The last island, St. Joseph's, also had some fantastic ruins. We felt like Indiana Jones exploring the jungle and finding an ancient city. Instead of city it was a huge lunatic asylum, and even through it had only been closed for 60 years or so, it was amazing how the jungle had taken over. Whole corridors were blocked by huge trees that had grown up. The spiders were huge and Ana spent much of the walk with her eyes closed, but it was pretty cool. Later that day we walked around the island and found the only small beach on any of the islands. The surf was pretty big, but we found a small place were the rocks had encircled a perfect little swim spot (shallow 3-4 feet), but it was perfect for Ana and we spent a few hours there. The world is getting so busy that you have to go to an old penal colony to find a deserted beach! There were coconuts everywhere and the boys had fun opening them up, they are getting quite good at it, without any tools or knives. Enjoying these islands is a little like admitting to enjoying a visit to Auschwitz. It is such a beautiful place now, but the horrors that occurred on the island were not lost on us. Our paradise was coined "Green Hell" by the inhabitants of the penal colony until 1950 when it closed. It rains every day and nothing ever dries, mosquito born illnesses were rampant while it was operating as a penal colony and other conditions were unsavory to say the least. Many prisoners did not survive their sentence. Those that died on the island were unceremoniously taken by boat and the macabre cargo was dumped into the ocean on the north side of the main island. This resulted in the "feeding" of the local sharks. Between the guards, the currents and the sharks it was thought to be virtually impossible to escape and any attempt was madness. But, of course, the human spirit, being what it is, tries to defy all odds and there were several dramatic escapes. Several of those were documented in books and movies.
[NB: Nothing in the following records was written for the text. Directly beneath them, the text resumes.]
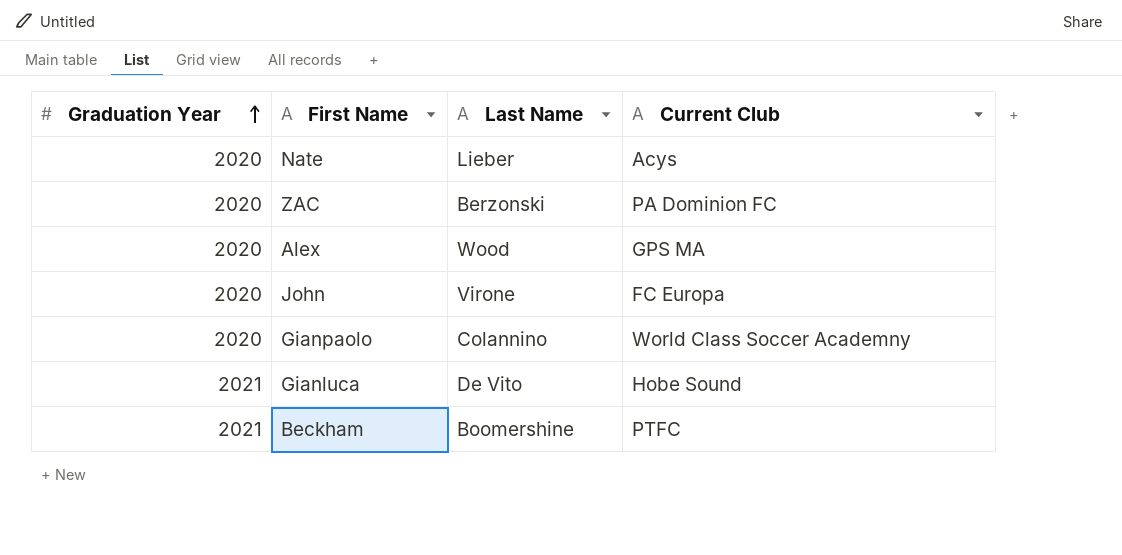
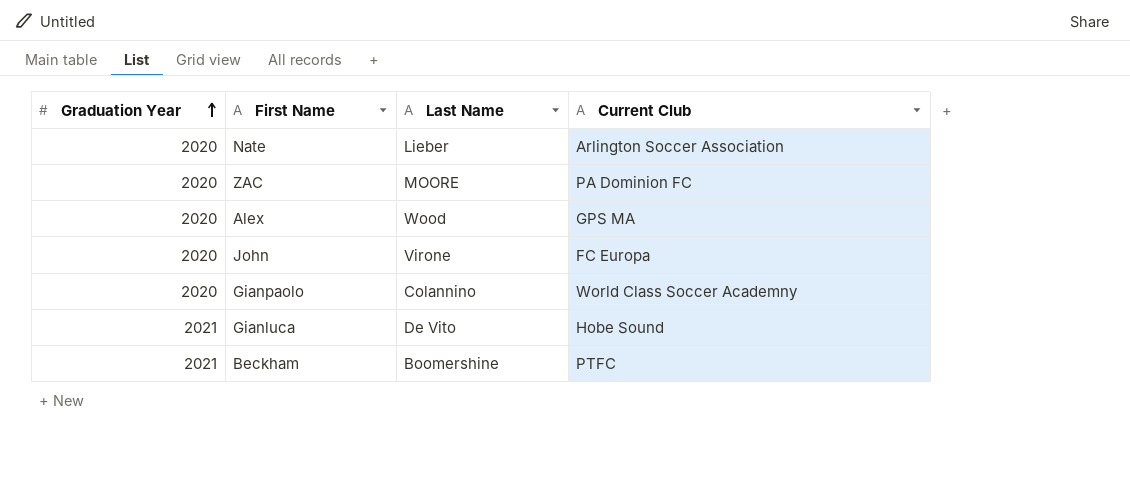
Nate | Current Club: Acys -> Arlington Soccer Association
ZAC | Last Name: Berzonski -> MOORE

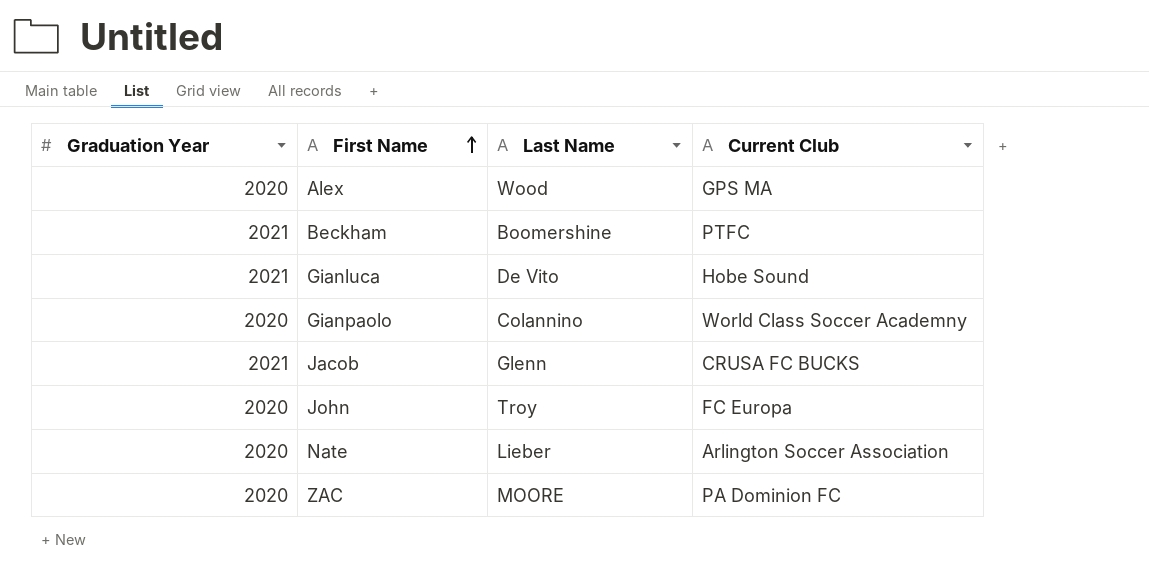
row order: Graduation Year ascending -> First Name ascending
row Jacob: none -> 2021 | Glenn | CRUSA FC BUCKS
John | Last Name: Virone -> Troy

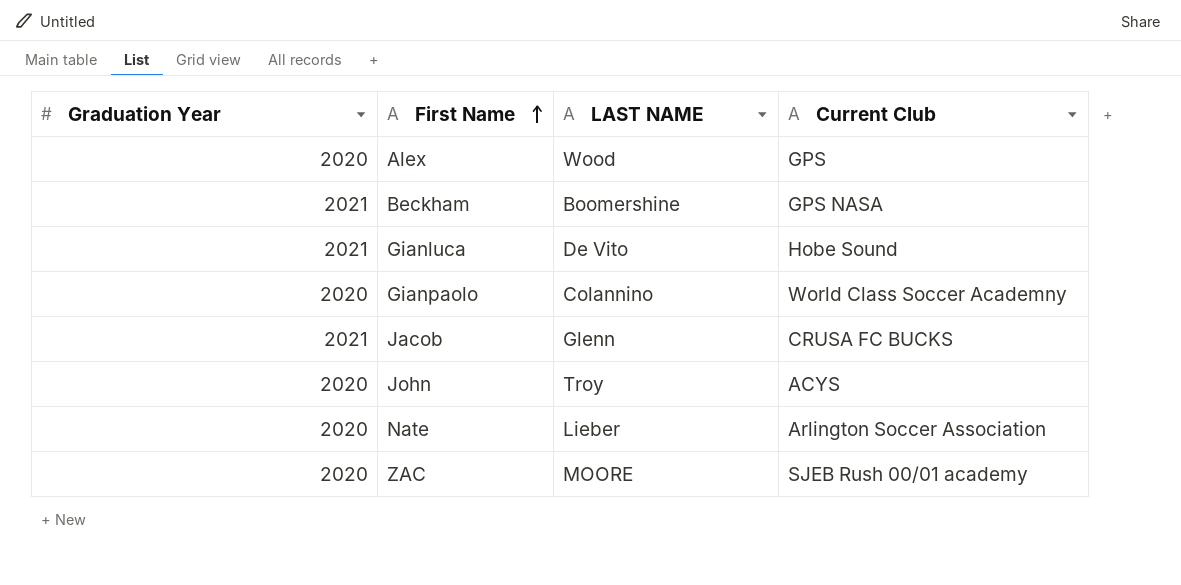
column name: Last Name -> LAST NAME
Alex | Current Club: GPS MA -> GPS
Beckham | Current Club: PTFC -> GPS NASA
John | Current Club: FC Europa -> ACYS
ZAC | Current Club: PA Dominion FC -> SJEB Rush 00/01 academy

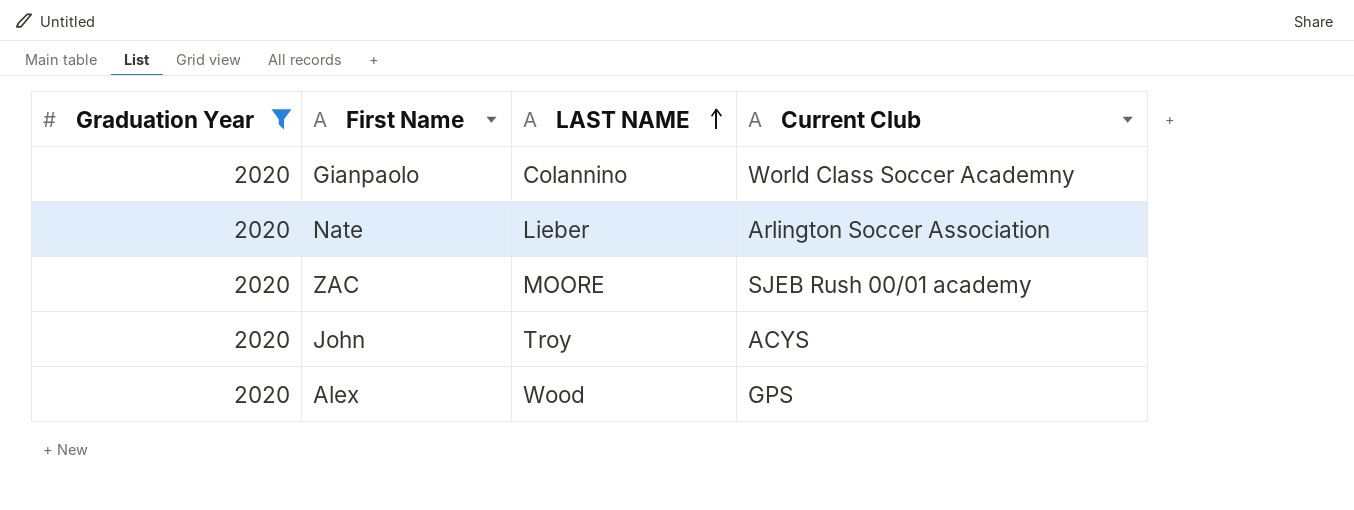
filter: none -> Graduation Year = 2020
row order: First Name ascending -> LAST NAME ascending

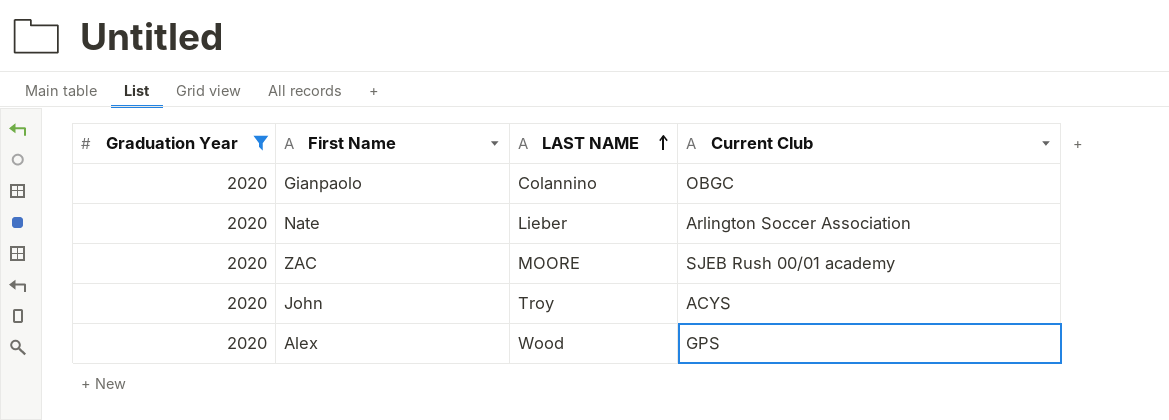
Gianpaolo | Current Club: World Class Soccer Academny -> OBGC

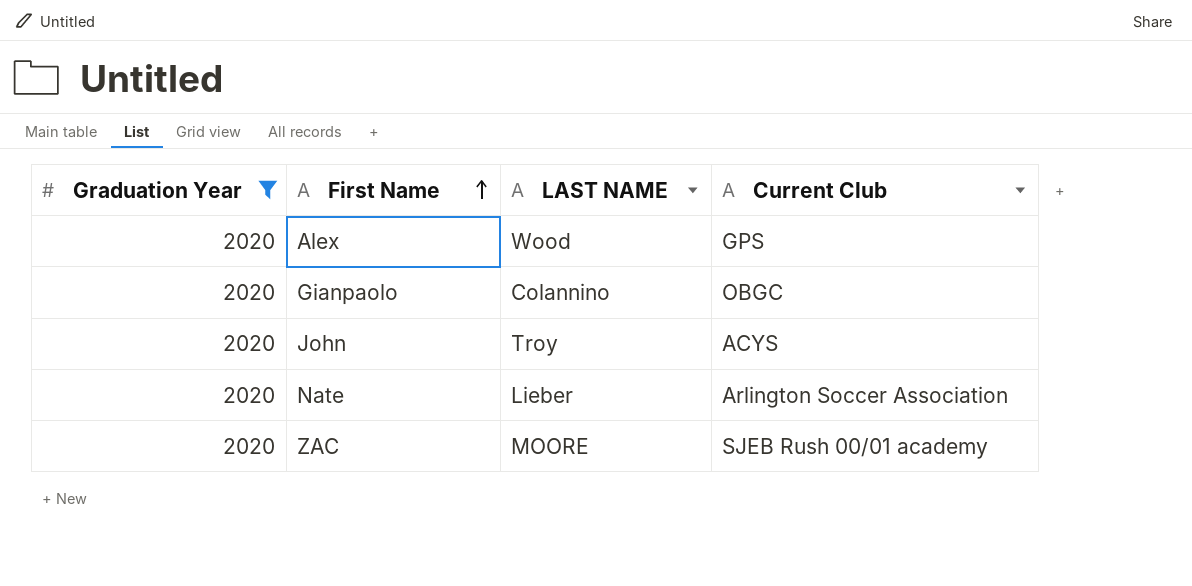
row order: LAST NAME ascending -> First Name ascending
Following an interesting 3 day stop in the Devil's Island group, we motored the 8 miles to Kourou. The town of Kourou makes Cuba look prosperous. It was a pretty sleepy town to say the least, but we did find some wifi (just happened to be in an air-conditioned ice cream shop), and we spent a few hours re-connecting with the outside world. We caught up on chores, responded to some emails, did some banking, we lamented on the fact that Trump still seems to be leading the GOP and we updated pictures and our blog. After a short visit to Kourou we readied the boat for an overnight up the coast.